Make the drive. It’s worth it—to see Pinter done right, to
see theater done right.
My
Sweet Transvestite
I
Am My Own Wife
By
Doug Wright, directed by Andrew Volkoff
Barrington Stage Company, Stage 2, Pittsfield, Mass., through
June 8
If you haven’t made the acquaintance of Vince Gatton, you
are missing a great evening in theater. Julie Boyd, Barrington
Stage Company’s artistic director, first brought Gatton to
Pittsfield in the hilarious one-person show Fully Committed,
which was one of the best productions to play the Berkshires
last year or, for that matter, any year. Now the prodigiously
talented Gatton is back in another one-person show, but one
of a very different nature.
Where Fully Committed was breathlessly paced and produced
nonstop laughs, I Am My Own Wife is by turns
touching, intriguing and humorous. While our attention never
flags, the play moves at a more deliberate pace to invite
reflection and allow us to digest its fascinating true story
of what surely must have been one of the most singular individuals
to survive wartime and postwar Germany. That would be Charlotte
von Mahlsdorf, a transvestite whose given name was Lothar
Berfelde.
Constructed from interviews he conducted with Charlotte in
Germany, Wright’s play not only documents her story, but also
creates her personality with authoritative attention to detail
and a great deal of empathy. Although about 35 other characters
(including Wright) are also impersonated by Gatton, Charlotte
always remains an incandescent presence on the stage. By the
end of the show, one feels privileged and enlightened to have
met her in such a vivid manner and with the immediacy that
Gatton imbues her. Indeed, given that her life is doubly filtered
(by Wright and Gatton), the verisimilitude of the experience
is even more remarkable. From the pixilated grin to the subtly
sunken chest and spot-on accent, Gatton is a self-effacing
wonder.
And just who was Charlotte von Mahlsdorf? During the World
War II, she rescued rooms of furniture, including lamps, clocks,
gramophones and phonographs (the latter two being especially
significant to her). This was all curated in her home, which
she transformed into the Gründerzeit Museum, so named for
the period in Germany between 1890 and 1900 of which she was
particularly enamored. There is much more to her than this,
but I’ve a feeling that too much foreknowledge will dilute
the engaging surprises of one’s first experience with the
play.
It is a mark both of the play and the production’s craft that
a facile explanation of Charlotte’s behavior is not foisted
upon us. Instead, she remains a bit of an enigma, just enough
so to keep her realistically dimensional.

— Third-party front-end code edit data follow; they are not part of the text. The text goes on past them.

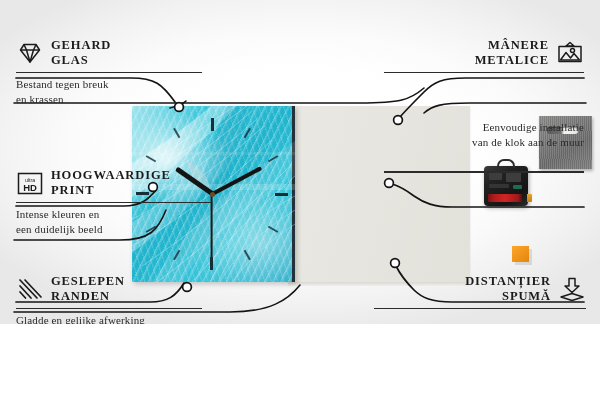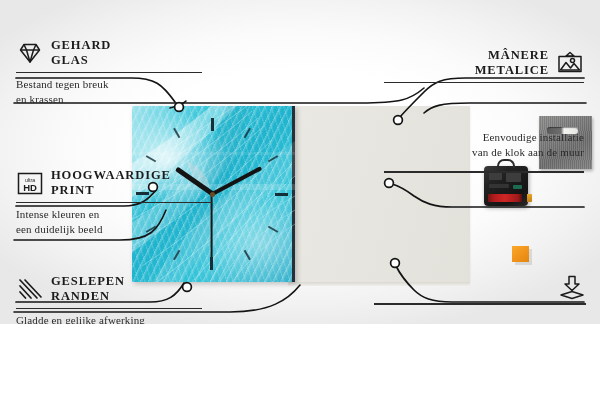--- a/index.html
+++ b/index.html
@@ -323,7 +323,7 @@
     </div>
   </div>
 
-  <div class="callout right" style="left:384px; top:48px; width:200px;">
+  <div class="callout right" style="left:384px; top:38px; width:200px;">
     <div class="ctitle">
       <span class="tx">
         <span>MÂNERE</span><br>

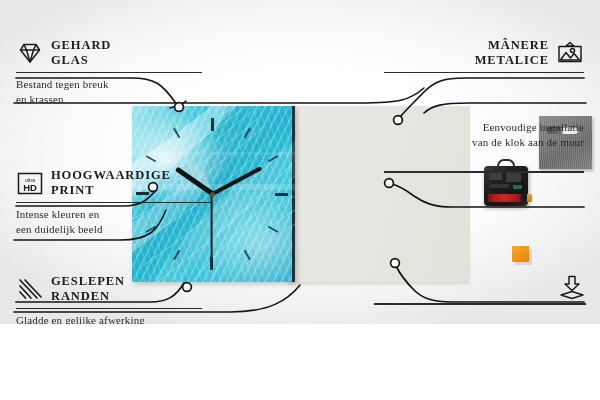--- a/index.html
+++ b/index.html
@@ -353,6 +353,10 @@
 
   <div class="callout right" style="left:374px; top:274px; width:212px;">
     <div class="ctitle">
+      <span class="tx">
+        <span>DISTANȚIER</span><br>
+        <span>SPUMĂ</span>
+      </span>
       <span class="ico">
         <svg width="28" height="26" viewBox="0 0 28 26">
           <g fill="none" stroke="#1b1b1b" stroke-width="1.5" stroke-linejoin="round">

Obviously, Charlotte’s transvestism lies near the center of
our interest, but given Wright’s focus and Gatton’s gentle,
measured treatment, this never becomes a mere curio. Instead,
the interest is in how a transvestite managed to survive in
Germany under the watchful eyes of the Nazis and then the
Stasi (equally invasive communists), two of the most repressive
regimes the Western World has endured. Besides this, I
Am My Own Wife is a testament to the value of things left
behind, and to the possibility of the near-miraculous and
the selfless in a world beaten down by fear and selfishness.
As he did in Fully Committed, Andrew Volkoff directs.
Given the authority of Gatton’s fully lived-in performance,
Volkoff seems the ideal collaborator for this uniquely engaging
play and its prodigiously talented star.
It is no doubt aided by Brian Prather’s setting of ghostly
clutter, and Scott Pinkney’s selective lighting. But Gatton’s
work is so convincing that shadows of his other characterizations
seem to appear on stage whilst he is playing Charlotte, whose
latent image similarly appears when the focus is on another
personality.
In Gatton, BSC has found a gem who reveals more highly polished
facets with each appearance. How fitting that he should have
been chosen to inaugurate the company’s new Stage 2, a diamond
in the seeming-rough that has been marvelously cut out of
the VFW building on Linden Street. It’s an inviting, comfortable
and intimate theater with nary a bad vantage point in its
intelligent stadium seating, another boon to the community.